Driving down costs for fermentation ingredients: Recommendations from techno-economic data

Event description
Fermentation-derived (FD) ingredients are gaining momentum in the alternative protein sector, offering the promise of cost-competitive, great-tasting products that can enhance our food system’s sustainability. But what are the economic realities behind the potential?
Join us as we unpack the findings from a new report—the most comprehensive analysis to date of the cost competitiveness and cost drivers of FD ingredients, including biomass proteins, precision fermentation-derived proteins, and microbial lipids.
This webinar will explore ingredient cost competitiveness, reveal strategies for reducing production costs, and spotlight the critical data gaps still facing the field.

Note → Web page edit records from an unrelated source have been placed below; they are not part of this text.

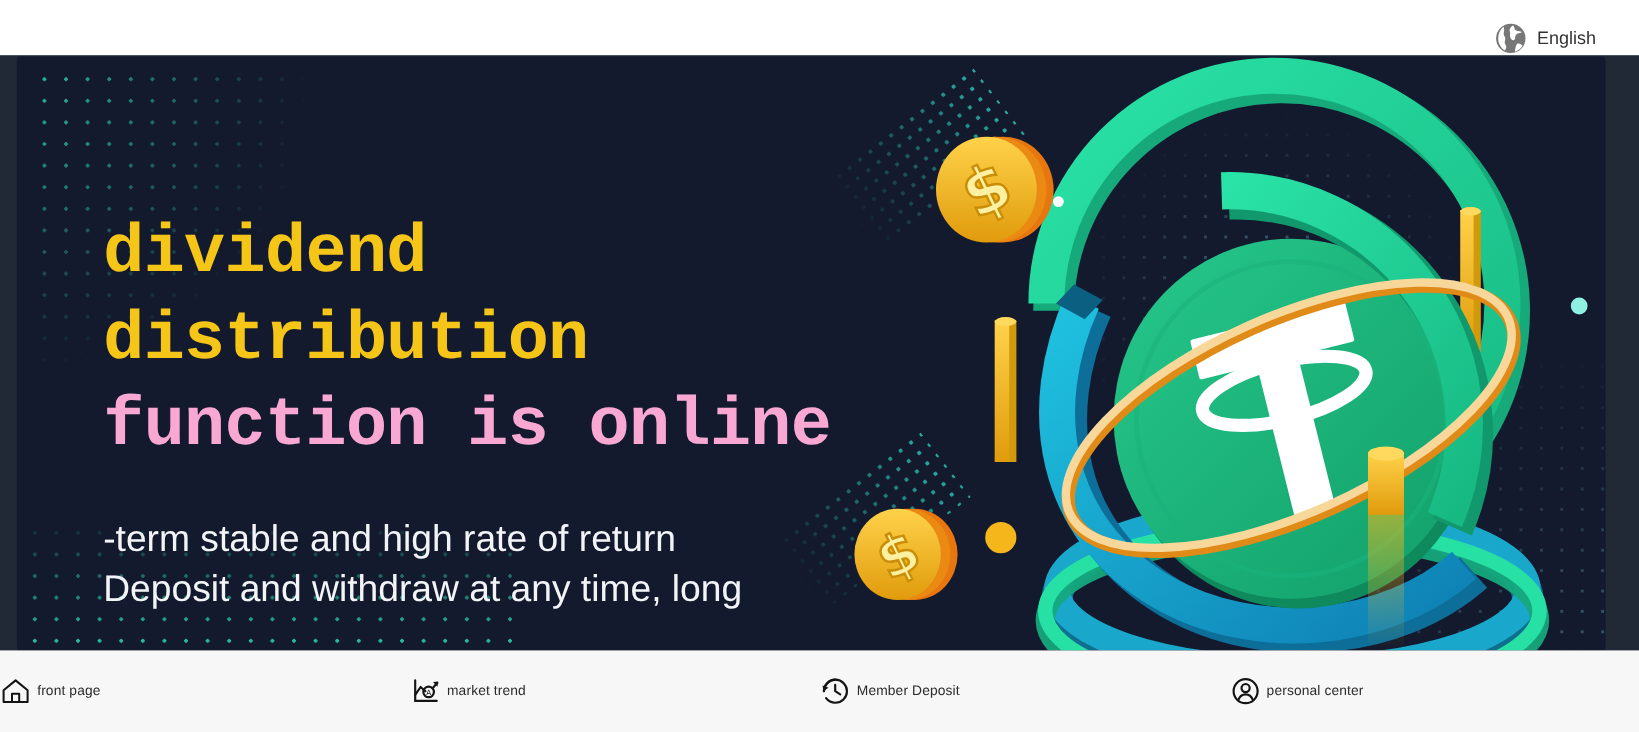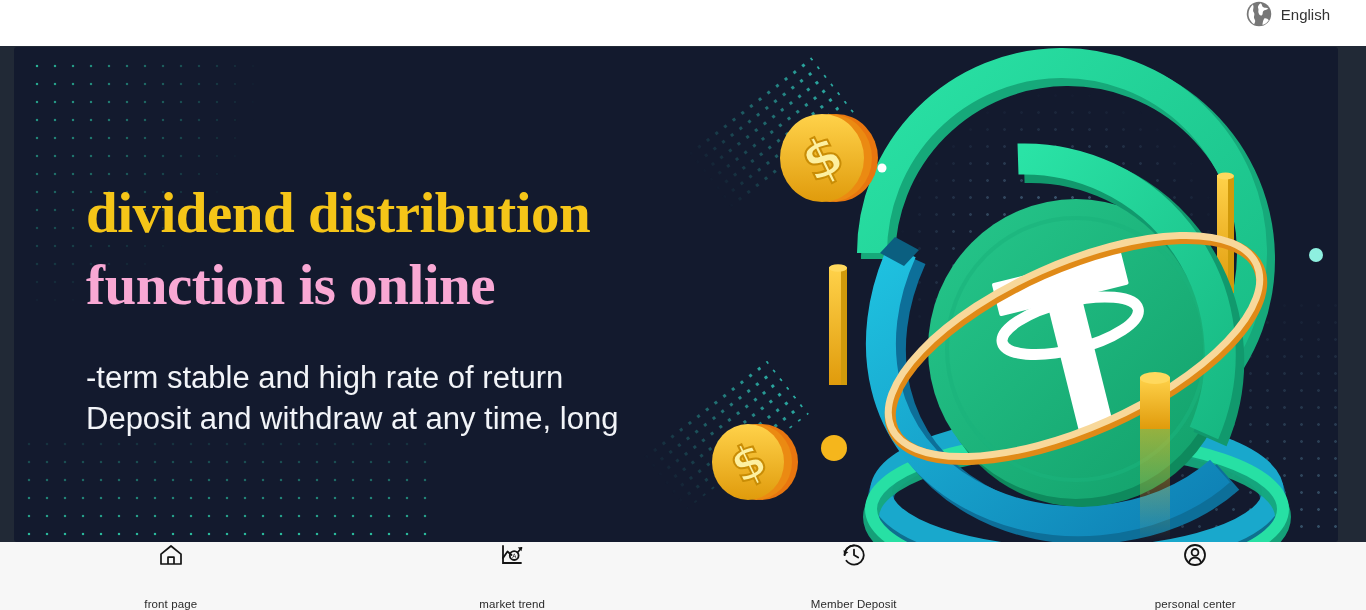--- a/index.html
+++ b/index.html
@@ -14,7 +14,7 @@
   .header{
     position:absolute; left:0; top:0; width:1366px; height:46px;
     background:#ffffff;
-    display:flex; align-items:flex-start; justify-content:flex-end;
+    display:flex; align-items:flex-end; justify-content:flex-end;
     padding-right:36px;
   }
   .lang{ display:flex; align-items:center; gap:8px; cursor:pointer; }

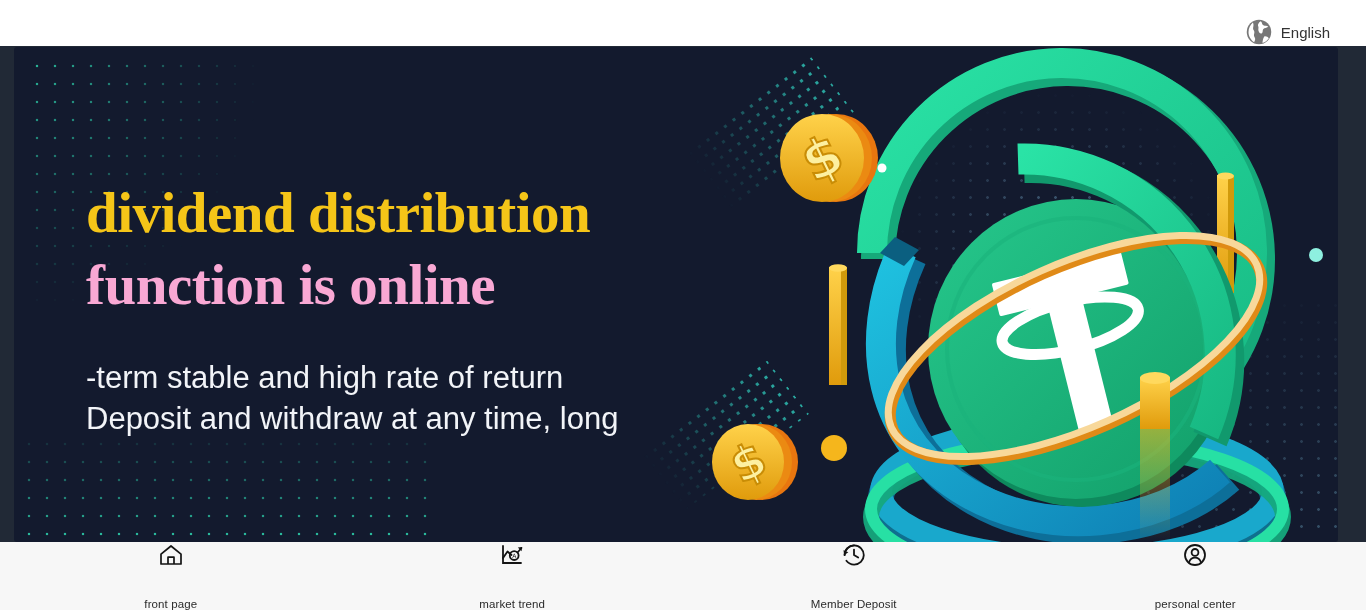--- a/index.html
+++ b/index.html
@@ -83,7 +83,7 @@
   
   .copy{ position:absolute; left:72px; top:130px; width:700px; }
   .headline{
-    font-family:Liberation Serif, serif;
+    font-family:Liberation Mono, monospace;
     font-weight:bold; font-size:57px; line-height:1.26;
     letter-spacing:-.5px;
   }

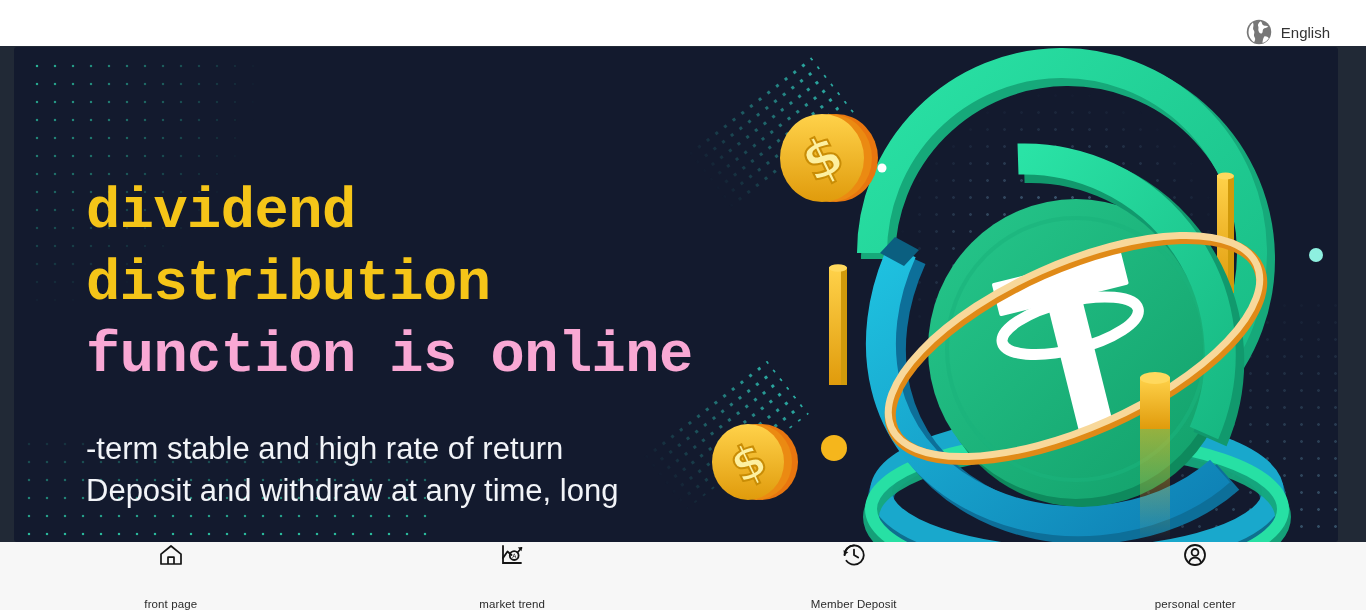--- a/index.html
+++ b/index.html
@@ -106,8 +106,8 @@
     display:flex; align-items:center;
   }
   .nav-item{
-    flex:1 1 0; display:flex; flex-direction:column;
-    align-items:center; justify-content:space-between; gap:5px;
+    flex:1 1 0; display:flex; flex-direction:row;
+    align-items:center; justify-content:flex-start; gap:5px;
     cursor:pointer; height:100%;
   }
   .nav-icon{ width:26px; height:26px; display:block; }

Whether you’re a policymaker, investor, entrepreneur, or researcher, this session will provide actionable insights to guide R&D, inform policy, and accelerate progress toward cost parity and commercial scale.
Meet the speakers

Lucas Eastham, MSc
LEAD SCIENTIST, FERMENTATION
THE GOOD FOOD INSTITUTE
Lucas works with the SciTech team to analyze the technical landscape for proteins and ingredients derived from microbial fermentation, identify key challenges, and articulate solutions to accelerate the industry. Before GFI, Lucas spent ten years at Algenol Biotech commercializing microbial-derived biofuels, biofertilizers, food ingredients, and cosmetic ingredients. His expertise ranges across the bioprocess commercialization spectrum from strain development, cultivation process development (USP), downstream process development (DSP), commercialization, and GMP operations. Lucas holds a B.S. in Biology and Anthropology from the University of Pittsburgh and an M.S. in Environmental Science and Management from Duquesne University.

Adam Leman, PhD
PRINCIPAL SCIENTIST, FERMENTATION
THE GOOD FOOD INSTITUTE
Adam is a Principal Scientist, Fermentation at GFI and is focused on the development of biomass fermentation and precision fermentation biotechnology for food protein. He earned a B.S. in Molecular Genetics from the University of Rochester and a Ph.D. from Drexel University College of Medicine in Molecular Biology. Adam’s postdoctoral studies concentrated on fungal genetics and systems biology. During his time in biotech, Adam implemented gene expression analyses in microbial, agtech, and human health studies to better characterize these systems and offer a deeper understanding for strain development and process improvement.

Adrienne McKee, PhD
PARTNER
HAWKWOOD BIOTECH PARTNERS
Adrienne McKee is a Partner at Hawkwood Biotech, a team dedicated to supporting all aspects of the industrial biotech space. Over the course of 15 years in the sector, she has led teams to commercialize oils, biomass, and other products made through fermentation. Working closely with the techno-economic modeling team at Hawkwood, Adrienne helps clients to develop and refine their innovation and commercialization strategies. She holds a PhD in Systems Biology from Harvard University.